▶ What you need to do:
Repeat each entry exactly, but do not carry over the pictures.

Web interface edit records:
━━━━━━━━
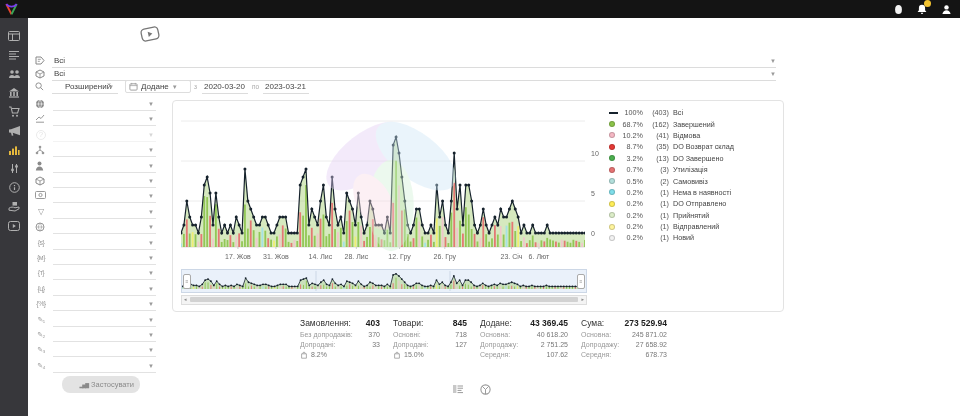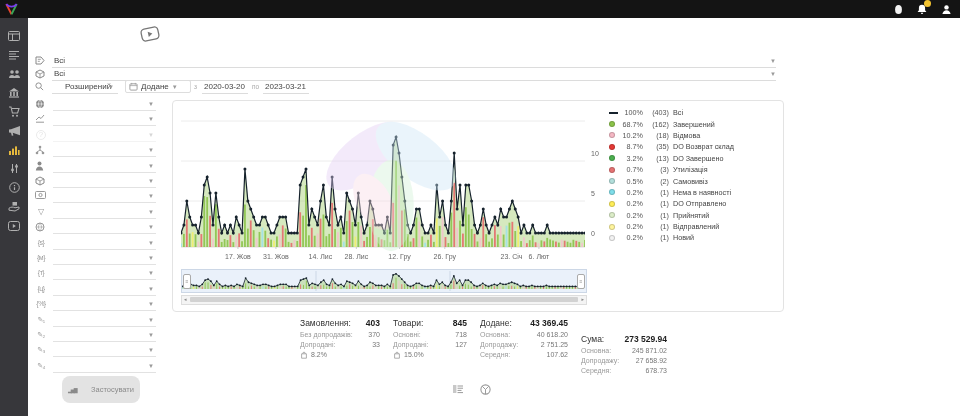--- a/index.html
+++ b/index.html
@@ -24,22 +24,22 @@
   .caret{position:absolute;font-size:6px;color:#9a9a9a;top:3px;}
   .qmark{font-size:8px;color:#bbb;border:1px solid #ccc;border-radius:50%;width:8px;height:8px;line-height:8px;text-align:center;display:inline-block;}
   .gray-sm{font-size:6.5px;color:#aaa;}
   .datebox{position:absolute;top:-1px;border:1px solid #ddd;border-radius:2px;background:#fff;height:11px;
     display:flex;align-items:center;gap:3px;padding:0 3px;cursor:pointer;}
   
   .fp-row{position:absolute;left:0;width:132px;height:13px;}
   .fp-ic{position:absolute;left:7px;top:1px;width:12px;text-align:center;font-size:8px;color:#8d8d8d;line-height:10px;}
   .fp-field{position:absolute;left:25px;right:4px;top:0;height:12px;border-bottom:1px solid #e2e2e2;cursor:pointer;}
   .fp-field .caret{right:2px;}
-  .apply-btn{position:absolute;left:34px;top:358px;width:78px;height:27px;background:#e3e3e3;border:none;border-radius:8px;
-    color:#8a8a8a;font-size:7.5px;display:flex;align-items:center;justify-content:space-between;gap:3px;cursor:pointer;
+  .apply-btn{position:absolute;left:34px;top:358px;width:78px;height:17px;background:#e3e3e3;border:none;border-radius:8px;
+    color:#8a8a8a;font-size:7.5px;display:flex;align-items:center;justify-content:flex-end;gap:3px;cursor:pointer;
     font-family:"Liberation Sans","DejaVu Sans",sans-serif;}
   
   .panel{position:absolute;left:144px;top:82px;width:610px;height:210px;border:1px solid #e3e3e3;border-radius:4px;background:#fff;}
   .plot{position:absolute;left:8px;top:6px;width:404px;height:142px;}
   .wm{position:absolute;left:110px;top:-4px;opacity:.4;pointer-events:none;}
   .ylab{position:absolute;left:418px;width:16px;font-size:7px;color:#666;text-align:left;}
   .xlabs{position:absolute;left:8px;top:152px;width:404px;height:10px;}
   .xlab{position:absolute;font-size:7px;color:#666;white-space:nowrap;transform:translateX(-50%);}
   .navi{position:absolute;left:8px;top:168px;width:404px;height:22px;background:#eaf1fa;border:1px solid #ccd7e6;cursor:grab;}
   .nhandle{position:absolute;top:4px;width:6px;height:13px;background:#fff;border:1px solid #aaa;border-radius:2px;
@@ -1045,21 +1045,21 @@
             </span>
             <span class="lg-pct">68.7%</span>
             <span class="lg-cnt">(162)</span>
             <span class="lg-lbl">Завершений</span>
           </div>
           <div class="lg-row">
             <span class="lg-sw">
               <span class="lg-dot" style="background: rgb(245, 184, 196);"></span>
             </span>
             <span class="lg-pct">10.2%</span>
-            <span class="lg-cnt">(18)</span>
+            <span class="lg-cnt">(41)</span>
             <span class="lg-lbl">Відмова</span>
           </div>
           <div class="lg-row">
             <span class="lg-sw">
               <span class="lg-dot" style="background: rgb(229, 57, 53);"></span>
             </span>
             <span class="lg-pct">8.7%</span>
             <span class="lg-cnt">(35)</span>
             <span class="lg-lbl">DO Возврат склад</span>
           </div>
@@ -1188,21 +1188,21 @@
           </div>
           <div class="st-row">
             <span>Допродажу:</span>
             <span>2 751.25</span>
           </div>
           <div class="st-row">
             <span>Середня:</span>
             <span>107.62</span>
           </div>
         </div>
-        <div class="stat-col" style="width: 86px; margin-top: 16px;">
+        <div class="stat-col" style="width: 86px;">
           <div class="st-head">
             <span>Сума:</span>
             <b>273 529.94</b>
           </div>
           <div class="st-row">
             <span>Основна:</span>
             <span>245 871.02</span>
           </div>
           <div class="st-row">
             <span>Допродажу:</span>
━━━━━━━━
▶ Answer:
--- a/index.html
+++ b/index.html
@@ -24,22 +24,22 @@
   .caret{position:absolute;font-size:6px;color:#9a9a9a;top:3px;}
   .qmark{font-size:8px;color:#bbb;border:1px solid #ccc;border-radius:50%;width:8px;height:8px;line-height:8px;text-align:center;display:inline-block;}
   .gray-sm{font-size:6.5px;color:#aaa;}
   .datebox{position:absolute;top:-1px;border:1px solid #ddd;border-radius:2px;background:#fff;height:11px;
     display:flex;align-items:center;gap:3px;padding:0 3px;cursor:pointer;}
   
   .fp-row{position:absolute;left:0;width:132px;height:13px;}
   .fp-ic{position:absolute;left:7px;top:1px;width:12px;text-align:center;font-size:8px;color:#8d8d8d;line-height:10px;}
   .fp-field{position:absolute;left:25px;right:4px;top:0;height:12px;border-bottom:1px solid #e2e2e2;cursor:pointer;}
   .fp-field .caret{right:2px;}
-  .apply-btn{position:absolute;left:34px;top:358px;width:78px;height:27px;background:#e3e3e3;border:none;border-radius:8px;
-    color:#8a8a8a;font-size:7.5px;display:flex;align-items:center;justify-content:space-between;gap:3px;cursor:pointer;
+  .apply-btn{position:absolute;left:34px;top:358px;width:78px;height:17px;background:#e3e3e3;border:none;border-radius:8px;
+    color:#8a8a8a;font-size:7.5px;display:flex;align-items:center;justify-content:flex-end;gap:3px;cursor:pointer;
     font-family:"Liberation Sans","DejaVu Sans",sans-serif;}
   
   .panel{position:absolute;left:144px;top:82px;width:610px;height:210px;border:1px solid #e3e3e3;border-radius:4px;background:#fff;}
   .plot{position:absolute;left:8px;top:6px;width:404px;height:142px;}
   .wm{position:absolute;left:110px;top:-4px;opacity:.4;pointer-events:none;}
   .ylab{position:absolute;left:418px;width:16px;font-size:7px;color:#666;text-align:left;}
   .xlabs{position:absolute;left:8px;top:152px;width:404px;height:10px;}
   .xlab{position:absolute;font-size:7px;color:#666;white-space:nowrap;transform:translateX(-50%);}
   .navi{position:absolute;left:8px;top:168px;width:404px;height:22px;background:#eaf1fa;border:1px solid #ccd7e6;cursor:grab;}
   .nhandle{position:absolute;top:4px;width:6px;height:13px;background:#fff;border:1px solid #aaa;border-radius:2px;
@@ -1045,21 +1045,21 @@
             </span>
             <span class="lg-pct">68.7%</span>
             <span class="lg-cnt">(162)</span>
             <span class="lg-lbl">Завершений</span>
           </div>
           <div class="lg-row">
             <span class="lg-sw">
               <span class="lg-dot" style="background: rgb(245, 184, 196);"></span>
             </span>
             <span class="lg-pct">10.2%</span>
-            <span class="lg-cnt">(18)</span>
+            <span class="lg-cnt">(41)</span>
             <span class="lg-lbl">Відмова</span>
           </div>
           <div class="lg-row">
             <span class="lg-sw">
               <span class="lg-dot" style="background: rgb(229, 57, 53);"></span>
             </span>
             <span class="lg-pct">8.7%</span>
             <span class="lg-cnt">(35)</span>
             <span class="lg-lbl">DO Возврат склад</span>
           </div>
@@ -1188,21 +1188,21 @@
           </div>
           <div class="st-row">
             <span>Допродажу:</span>
             <span>2 751.25</span>
           </div>
           <div class="st-row">
             <span>Середня:</span>
             <span>107.62</span>
           </div>
         </div>
-        <div class="stat-col" style="width: 86px; margin-top: 16px;">
+        <div class="stat-col" style="width: 86px;">
           <div class="st-head">
             <span>Сума:</span>
             <b>273 529.94</b>
           </div>
           <div class="st-row">
             <span>Основна:</span>
             <span>245 871.02</span>
           </div>
           <div class="st-row">
             <span>Допродажу:</span>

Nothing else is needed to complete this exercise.